Brief at-home experiment
Is the magnitude of a ball's acceleration up an incline the same as the magnitude of its acceleration down the incline?
Test this.
One possible suggested method: Use the short ramp to get the ball started, and let it roll from the short ramp onto the longer ramp, with the longer ramp inclined so the ball rolls up, rather than down. Get the ball started on the short ramp, either by inclining it toward the long ramp or giving it a push (before it reaches the long ramp). Click the TIMER at the instant the ball hits the 'bump' between the two ramps, again when the ball comes to rest for an instant before accelerating back down the long ramp, and once more when the ball again hits the 'bump'.

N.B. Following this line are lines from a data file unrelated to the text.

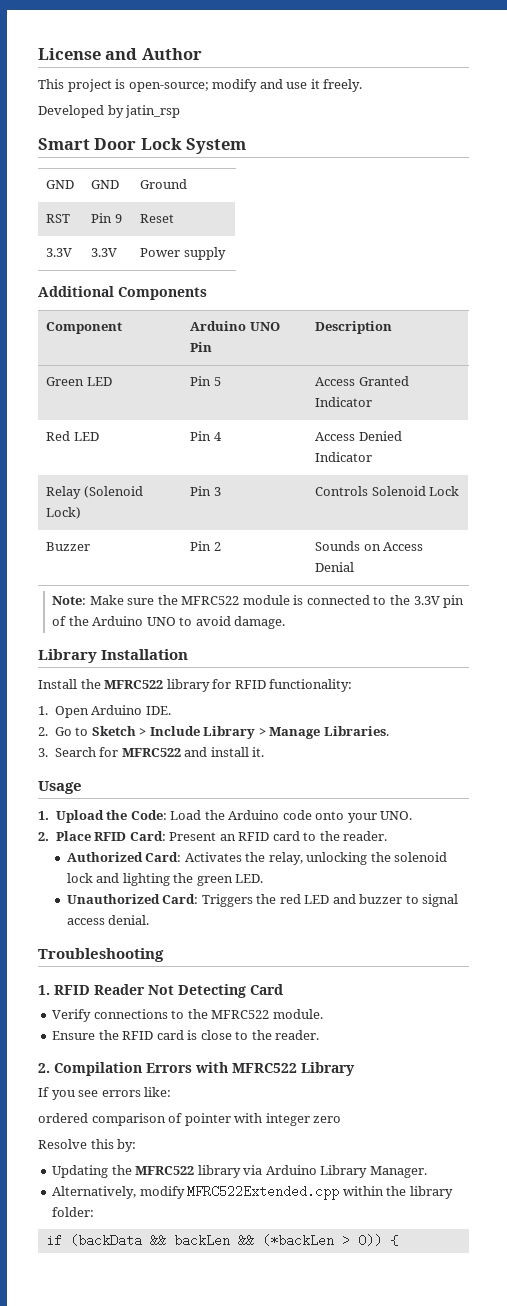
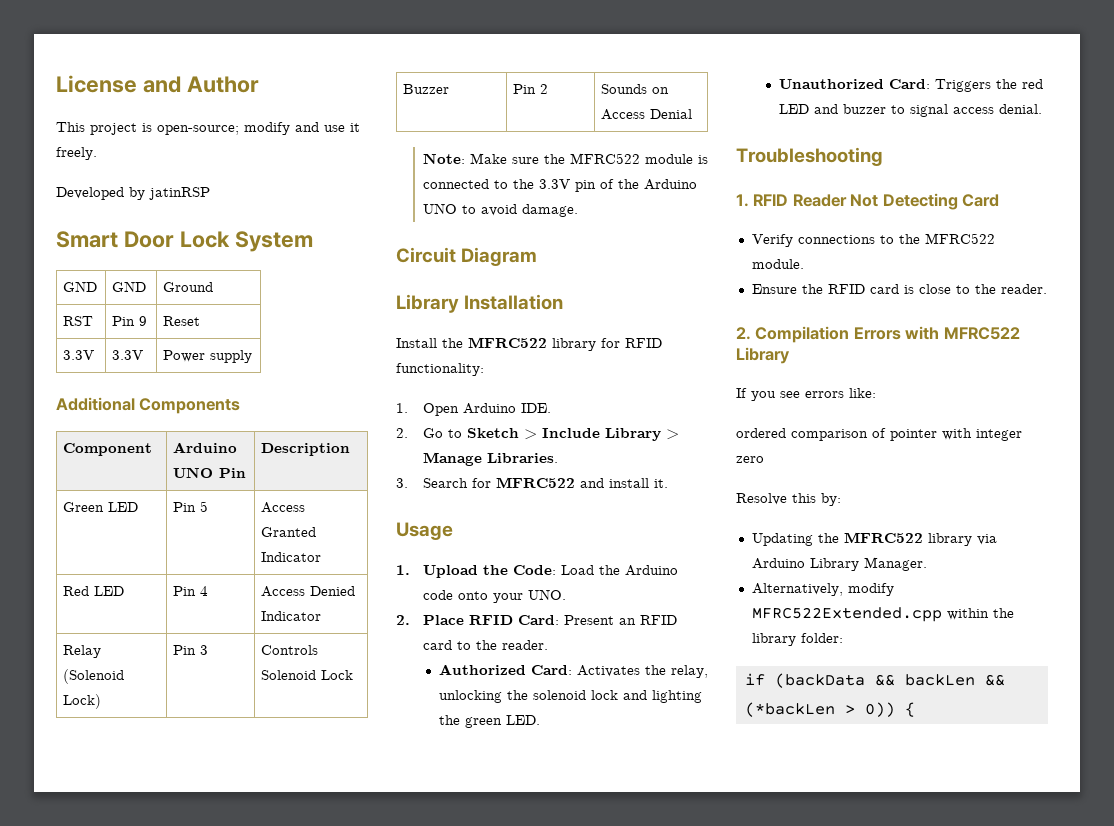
- Developed by jatin_rsp
+ Developed by jatinRSP
+ Circuit Diagram

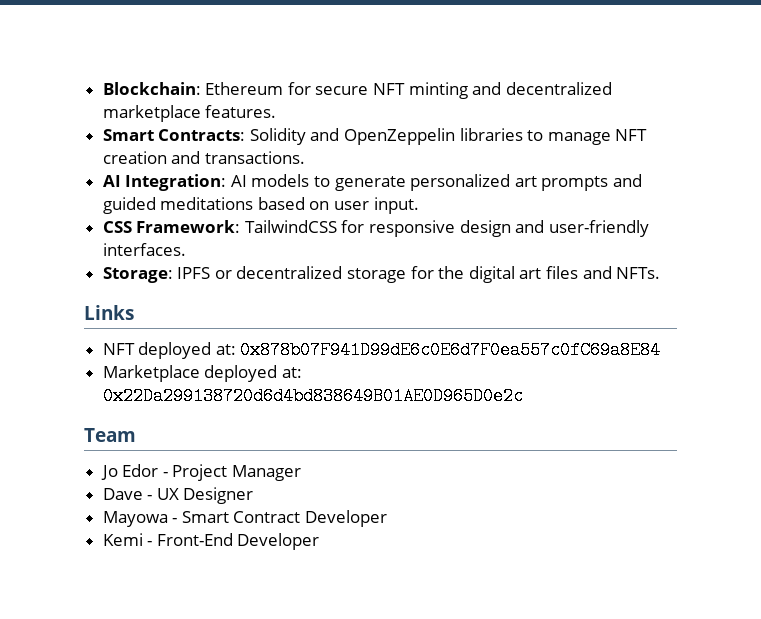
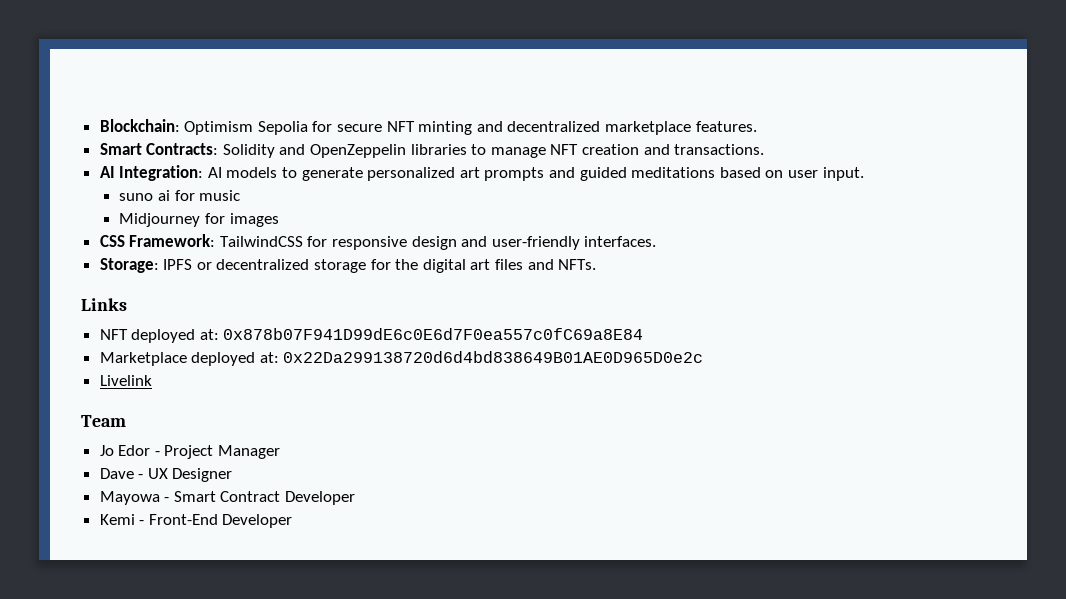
- Blockchain: Ethereum for secure NFT minting and decentralized marketplace features.
+ Blockchain: Optimism Sepolia for secure NFT minting and decentralized marketplace features.
+ suno ai for music
+ Midjourney for images
+ Livelink

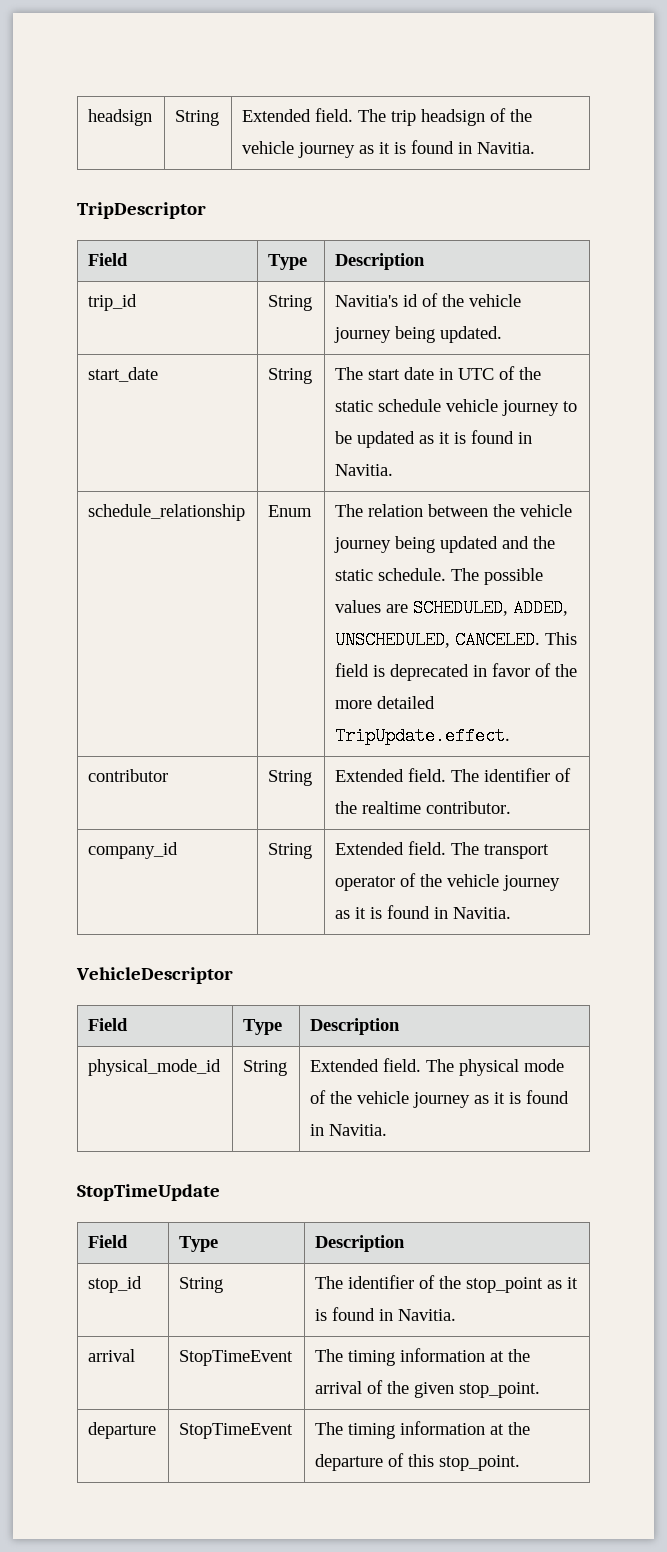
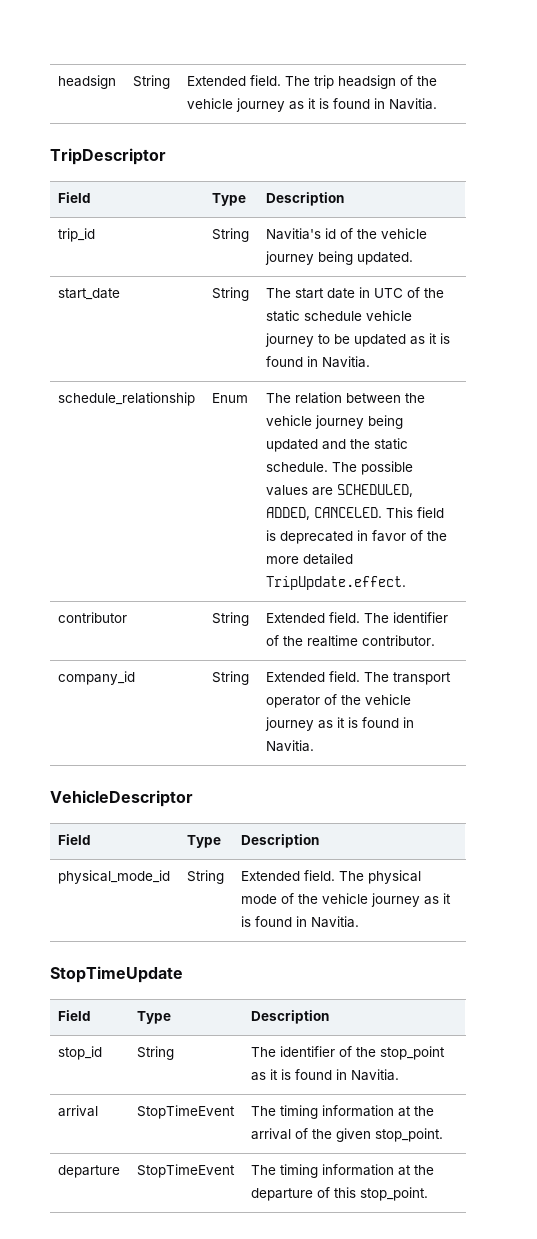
- schedule_relationship | Enum | The relation between the vehicle journey being updated and the static schedule. The possible values are SCHEDULED, ADDED, UNSCHEDULED, CANCELED. This field is deprecated in favor of the more detailed TripUpdate.effect.
+ schedule_relationship | Enum | The relation between the vehicle journey being updated and the static schedule. The possible values are SCHEDULED, ADDED, CANCELED. This field is deprecated in favor of the more detailed TripUpdate.effect.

Everyone will tend to anticipate their 'clicks', and to try to compensate for their anticipation. If the effect of anticipation is the same for all three timed events, then uncertainties in your results will all be due to the TIMER. If the degree of anticipation differs, as it inevitably will, then the uncertainties are compounded. If the degree of anticipation (and/or compensation) tends to be either greater or less for the second event (the ball stopping for an instant) than for the first and third (the 'clicks' made when the ball hits the 'bump'), then a systematic error is introduced (you will have a tendency to 'short' one interval while extending the other).
If there exists a difference between the times up and down the ramp, and if the difference is great enough to show through the uncertainties and systematic errors, then you might get a useful result (e.g., either the actual times are the same, or they differ).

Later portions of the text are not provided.